SFFCorrector.diagnose()

Returns a diagnostic plot which visualizes what happened during the most recent call to correct().

SFFCorrector.diagnose_arclength()

Returns a diagnostic plot which visualizes arclength vs flux from most recent call to correct().

Regression Corrector#

RegressionCorrector(lc)

Remove noise using linear regression against a DesignMatrix.

RegressionCorrector.correct(...[, ...])

Find the best fit correction for the light curve.

RegressionCorrector.diagnose()

Returns diagnostic plots to assess the most recent call to correct().

Creating a design matrix#

DesignMatrix(df[, columns, name, prior_mu, ...])

A matrix of column vectors for use in linear regression.

DesignMatrixCollection(matrices)

Object which stores multiple design matrices.

SparseDesignMatrix(X[, columns, name, ...])

A matrix of column vectors for use in linear regression.

SparseDesignMatrixCollection(matrices)

A set of design matrices.

A DesignMatrix has the following attributes:

DesignMatrix.X

Design matrix "X" to be used in RegressionCorrector objects

DesignMatrix.rank

Matrix rank computed using numpy.linalg.matrix_rank.

DesignMatrix.shape

Tuple specifying the shape of the matrix as (n_rows, n_columns).

DesignMatrix.values

2D numpy array containing the matrix values.

A DesignMatrix supports the following operations:

DesignMatrix.append_constant([prior_mu, ...])

Returns a new DesignMatrix with a column of ones appended.

DesignMatrix.collect(matrix)

Join two designmatrices, return a design matrix collection

DesignMatrix.copy()

Returns a deepcopy of DesignMatrix

DesignMatrix.pca([nterms, n_iter])

Returns a new DesignMatrix with a smaller number of regressors.

DesignMatrix.plot([ax])

Visualize the design matrix values as an image.
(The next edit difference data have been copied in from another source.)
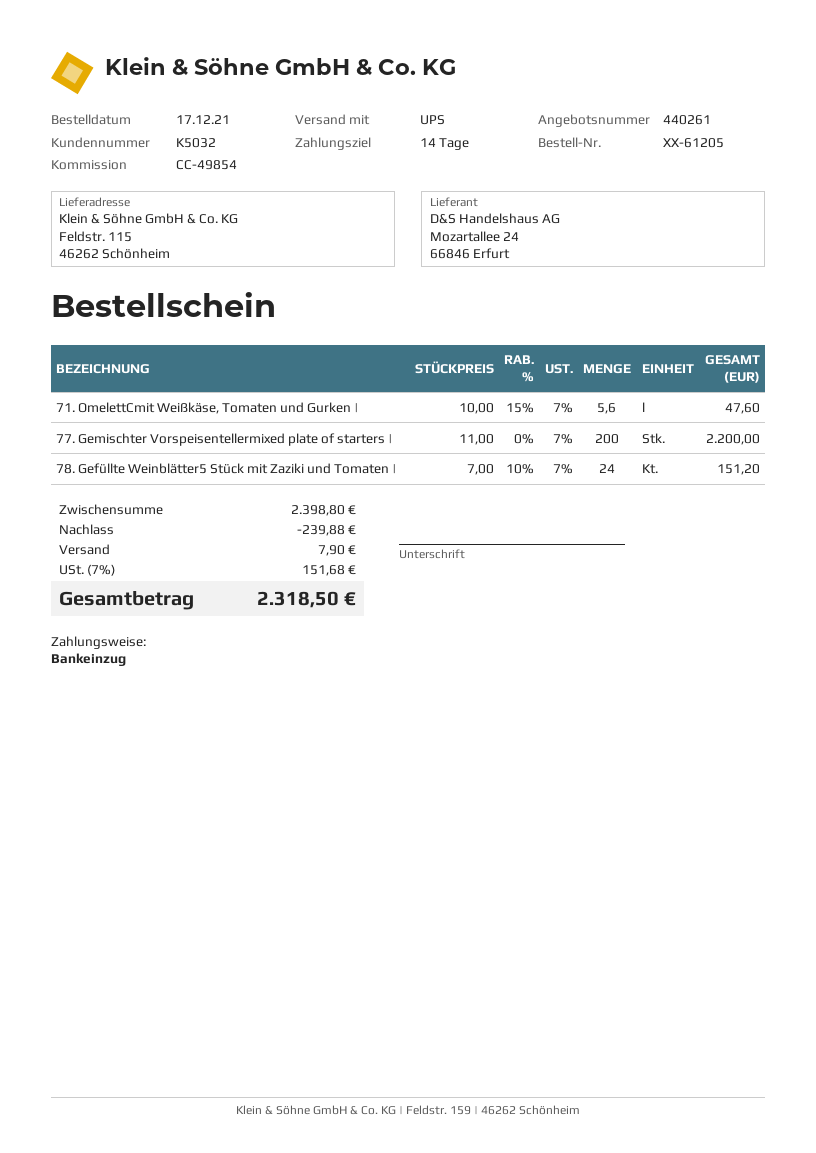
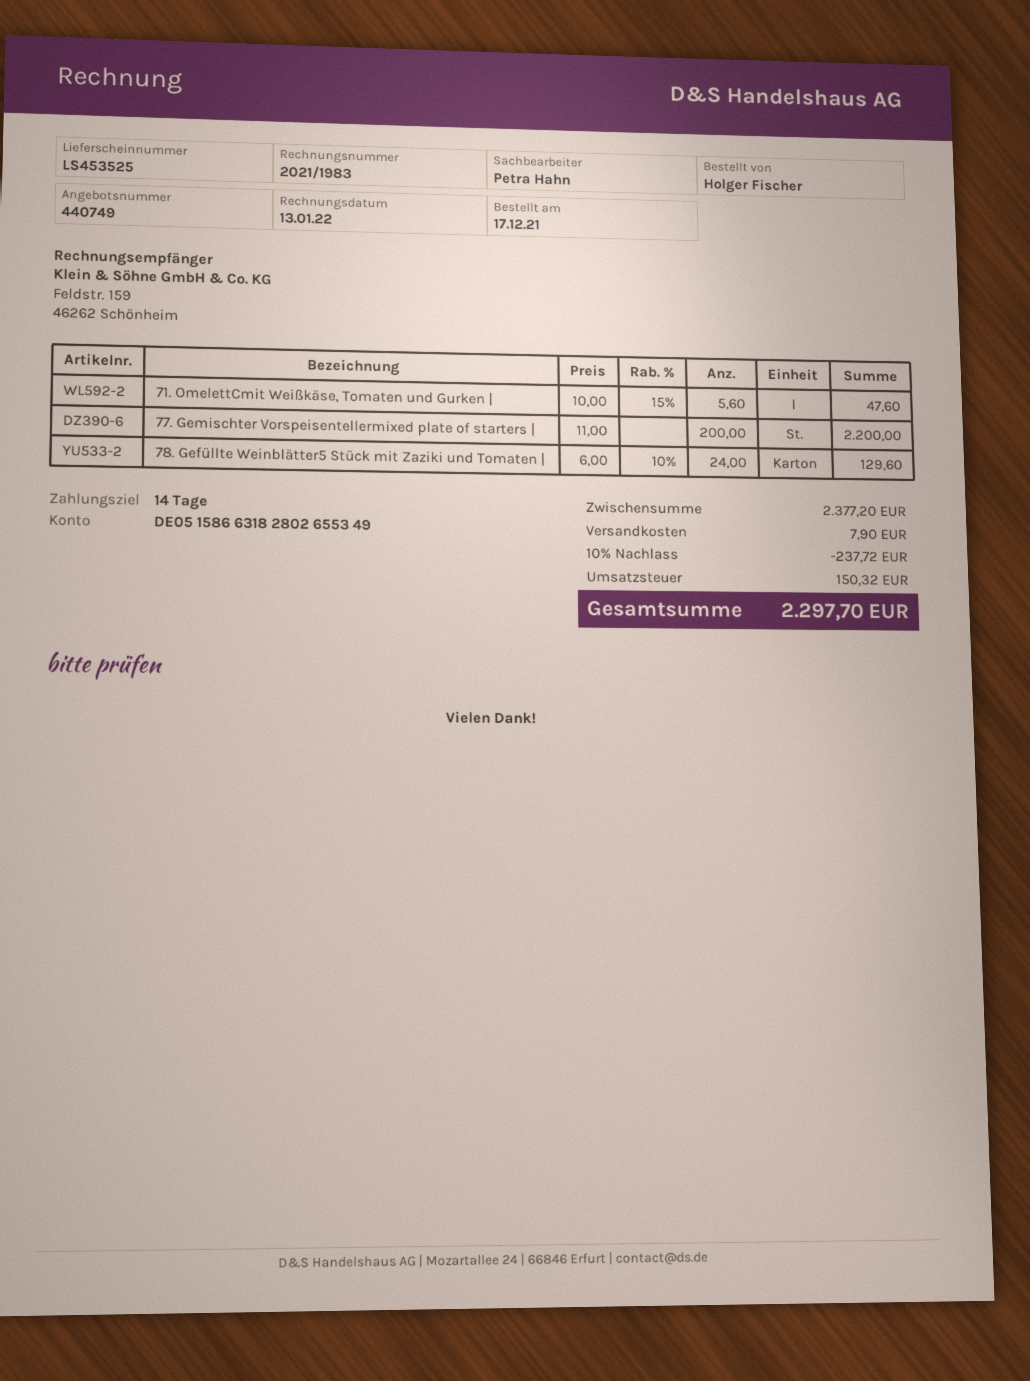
quote number: 440261 -> 440749
78. Gefüllte Weinblätter5 Stück mit Zaziki und Tomaten |: 24 x 7.00 - 10% = 151.20 -> 24 x 6.00 - 10% = 129.60
subtotal: 2398.80 -> 2377.20
discount: 239.88 -> 237.72
tax: 151.68 -> 150.32
total: 2318.50 -> 2297.70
DesignMatrix.plot_priors([ax])

Visualize the coefficient priors.

DesignMatrix.split(row_indices[, inplace])

Returns a new DesignMatrix with regressors split into multiple columns.

DesignMatrix.standardize([inplace])

Returns a new DesignMatrix in which the columns have been median-subtracted and sigma-divided.

DesignMatrix.to_sparse()

Convert this dense matrix object to a SparseDesignMatrix.

DesignMatrix.validate([rank])

Emits LightkurveWarning if matrix has low rank or priors have incorrect shape.

corrector.Corrector(original_lc)

Abstract base class documenting the required structure of classes designed to remove systematic noise from light curves.

corrector.Corrector.correct([cadence_mask, ...])

Returns a LightCurve from which systematic noise has been removed.

corrector.Corrector.diagnose()

Returns plots which elucidate the most recent call to correct().